(TASK DETAILS): For each entry, restate it word for word while omitting any image it holds.
==== MATERIAL FOR THIS EXERCISE
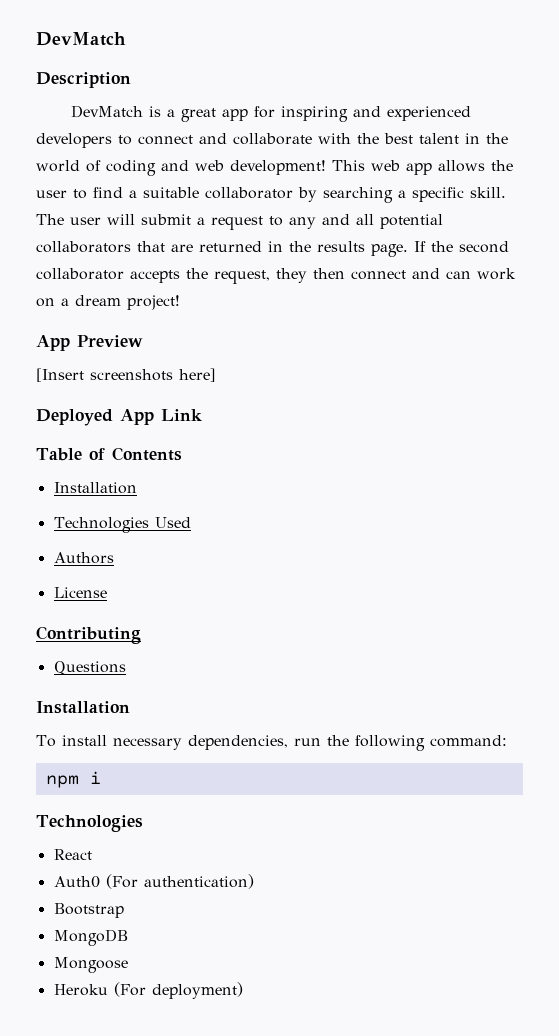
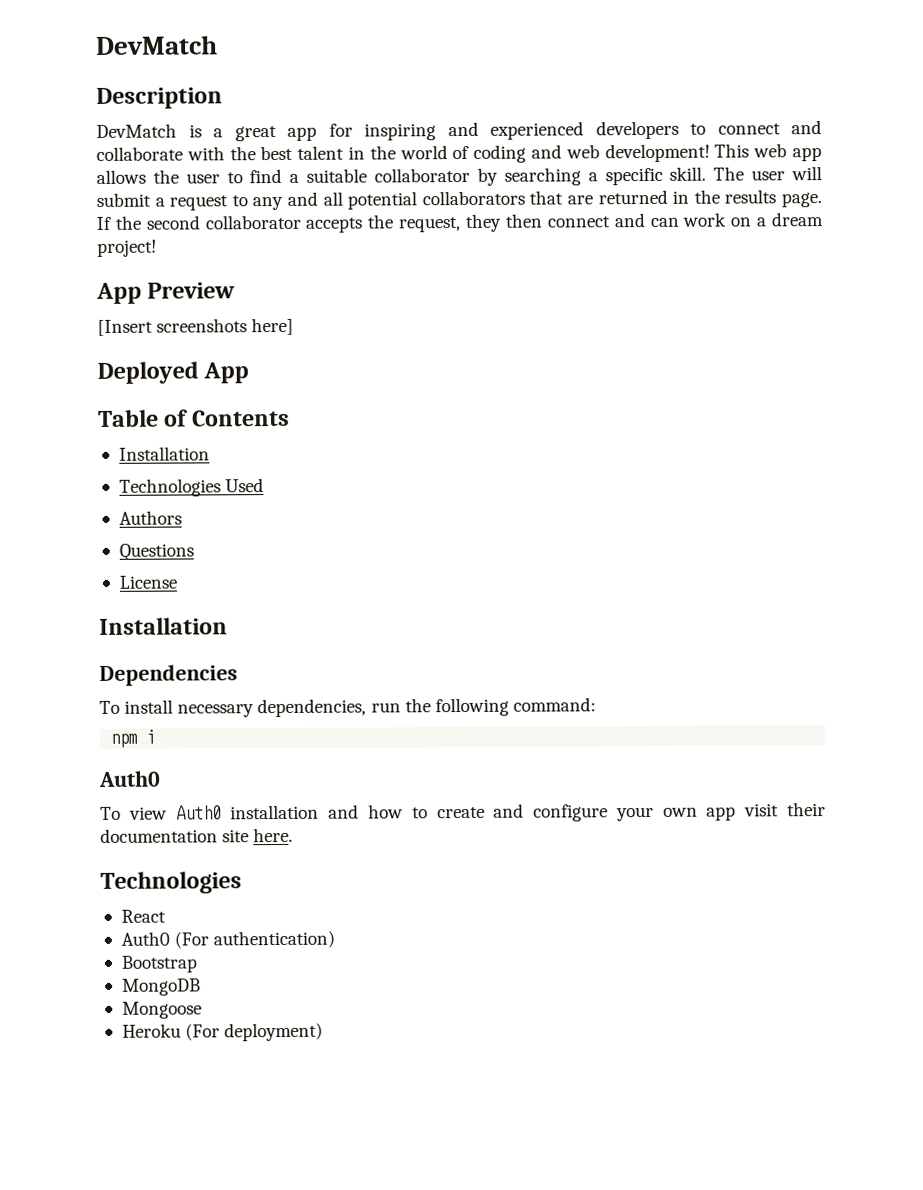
[161,409,202,421] Link -> (250, 373) none
(114, 558) none -> [118,543,194,561] // Questions
[36,626,141,644] [53,661,126,675] [36,701,130,714] Contributing // Questions // Installation -> [99,617,228,635] [99,664,238,686] Installation // Dependencies
(101, 777) none -> [98,770,161,787] [100,802,827,822] [100,827,294,843] // Auth0 // To view Auth0 installation and how to create and configure your own app visit their documentation site here.

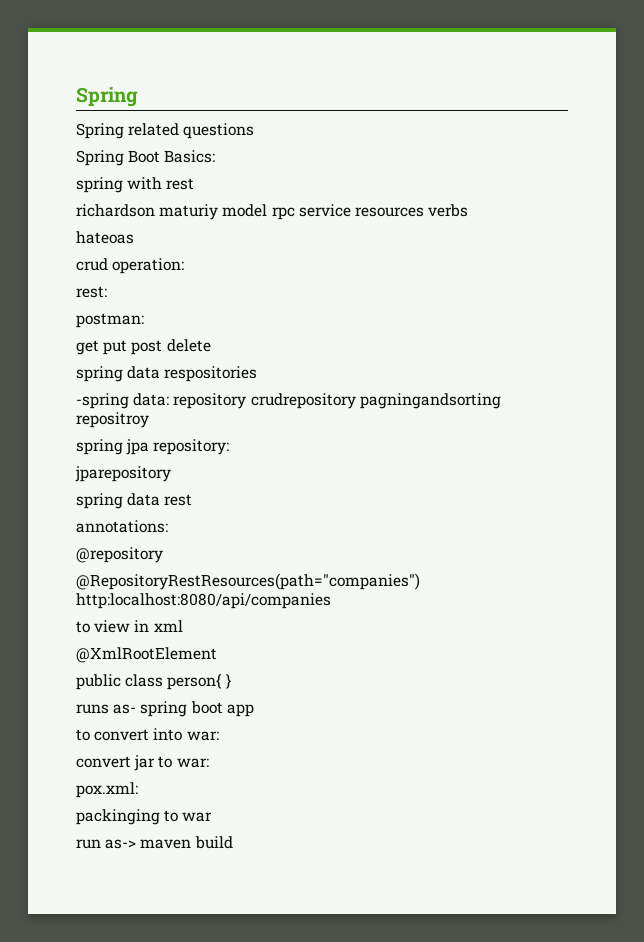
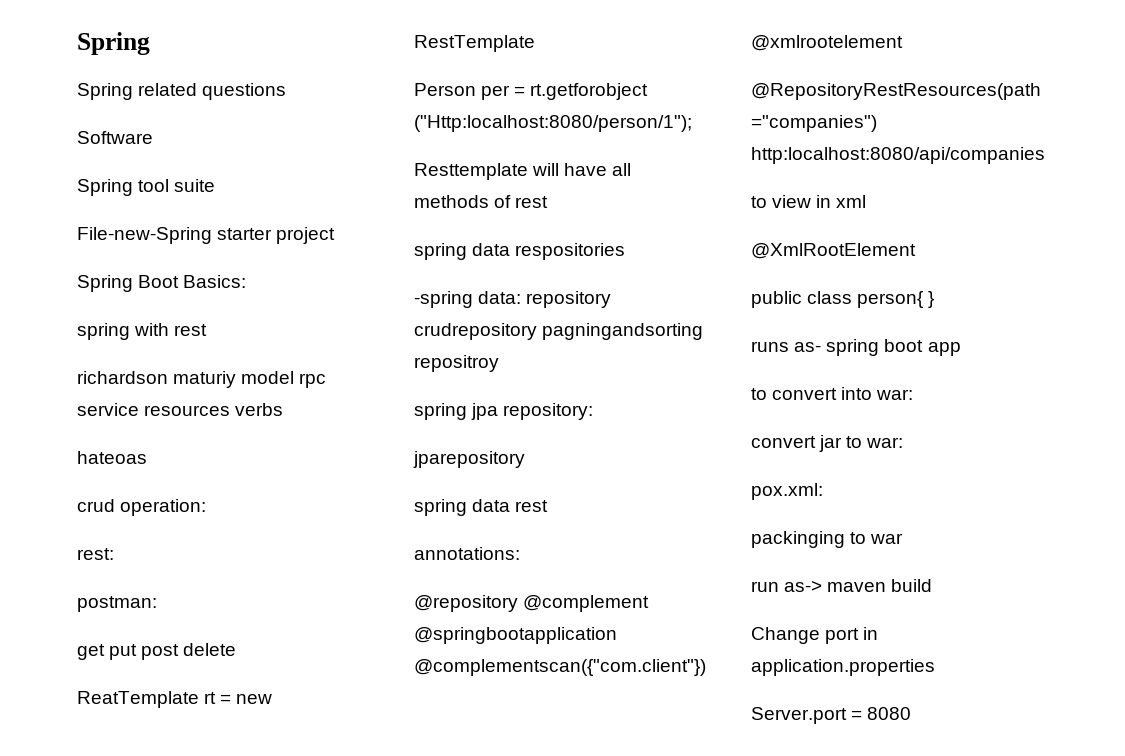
(255, 131) none -> [77,131,153,144] [77,179,216,196] [77,227,336,244] // Software // Spring tool suite // File-new-Spring starter project
(211, 345) none -> [77,691,273,708] [414,35,535,52] [414,83,649,100] [414,115,692,132] [414,163,632,180] [414,195,549,208] // ReatTemplate rt = new RestTemplate // Person per = rt.getforobject ("Http:localhost:8080/person/1"); // Resttemplate will have all methods of rest
(163, 555) none -> [523,595,650,612] [414,627,617,644] [414,659,706,676] [751,35,903,51] @complement @springbootapplication @complementscan({"com.client"}) @xmlrootelement
(233, 842) none -> [751,627,879,644] [751,659,935,676] [751,707,912,724] // Change port in application.properties // Server.port = 8080

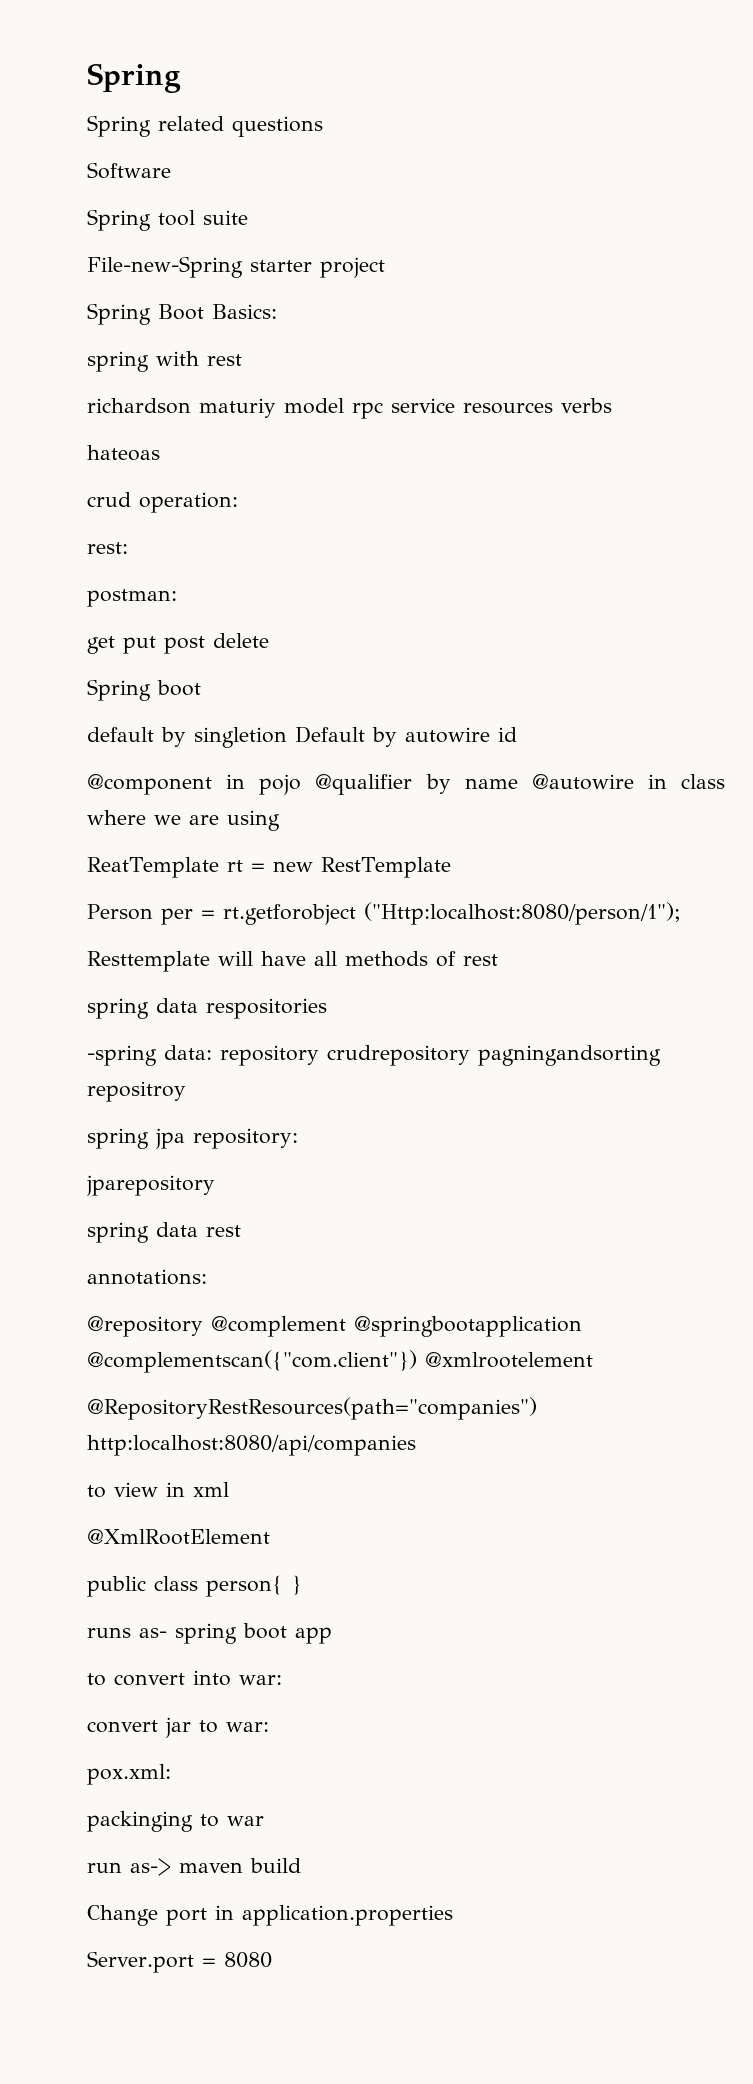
(237, 649) none -> [87,679,201,701] [87,726,517,748] [87,774,725,795] [87,810,280,831] // Spring boot // default by singletion Default by autowire id // @component in pojo @qualifier by name @autowire in class where we are using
========
(ANSWER TO THIS EXERCISE):
[161,409,202,421] Link -> (250, 373) none
(114, 558) none -> [118,543,194,561] // Questions
[36,626,141,644] [53,661,126,675] [36,701,130,714] Contributing // Questions // Installation -> [99,617,228,635] [99,664,238,686] Installation // Dependencies
(101, 777) none -> [98,770,161,787] [100,802,827,822] [100,827,294,843] // Auth0 // To view Auth0 installation and how to create and configure your own app visit their documentation site here.

(255, 131) none -> [77,131,153,144] [77,179,216,196] [77,227,336,244] // Software // Spring tool suite // File-new-Spring starter project
(211, 345) none -> [77,691,273,708] [414,35,535,52] [414,83,649,100] [414,115,692,132] [414,163,632,180] [414,195,549,208] // ReatTemplate rt = new RestTemplate // Person per = rt.getforobject ("Http:localhost:8080/person/1"); // Resttemplate will have all methods of rest
(163, 555) none -> [523,595,650,612] [414,627,617,644] [414,659,706,676] [751,35,903,51] @complement @springbootapplication @complementscan({"com.client"}) @xmlrootelement
(233, 842) none -> [751,627,879,644] [751,659,935,676] [751,707,912,724] // Change port in application.properties // Server.port = 8080

(237, 649) none -> [87,679,201,701] [87,726,517,748] [87,774,725,795] [87,810,280,831] // Spring boot // default by singletion Default by autowire id // @component in pojo @qualifier by name @autowire in class where we are using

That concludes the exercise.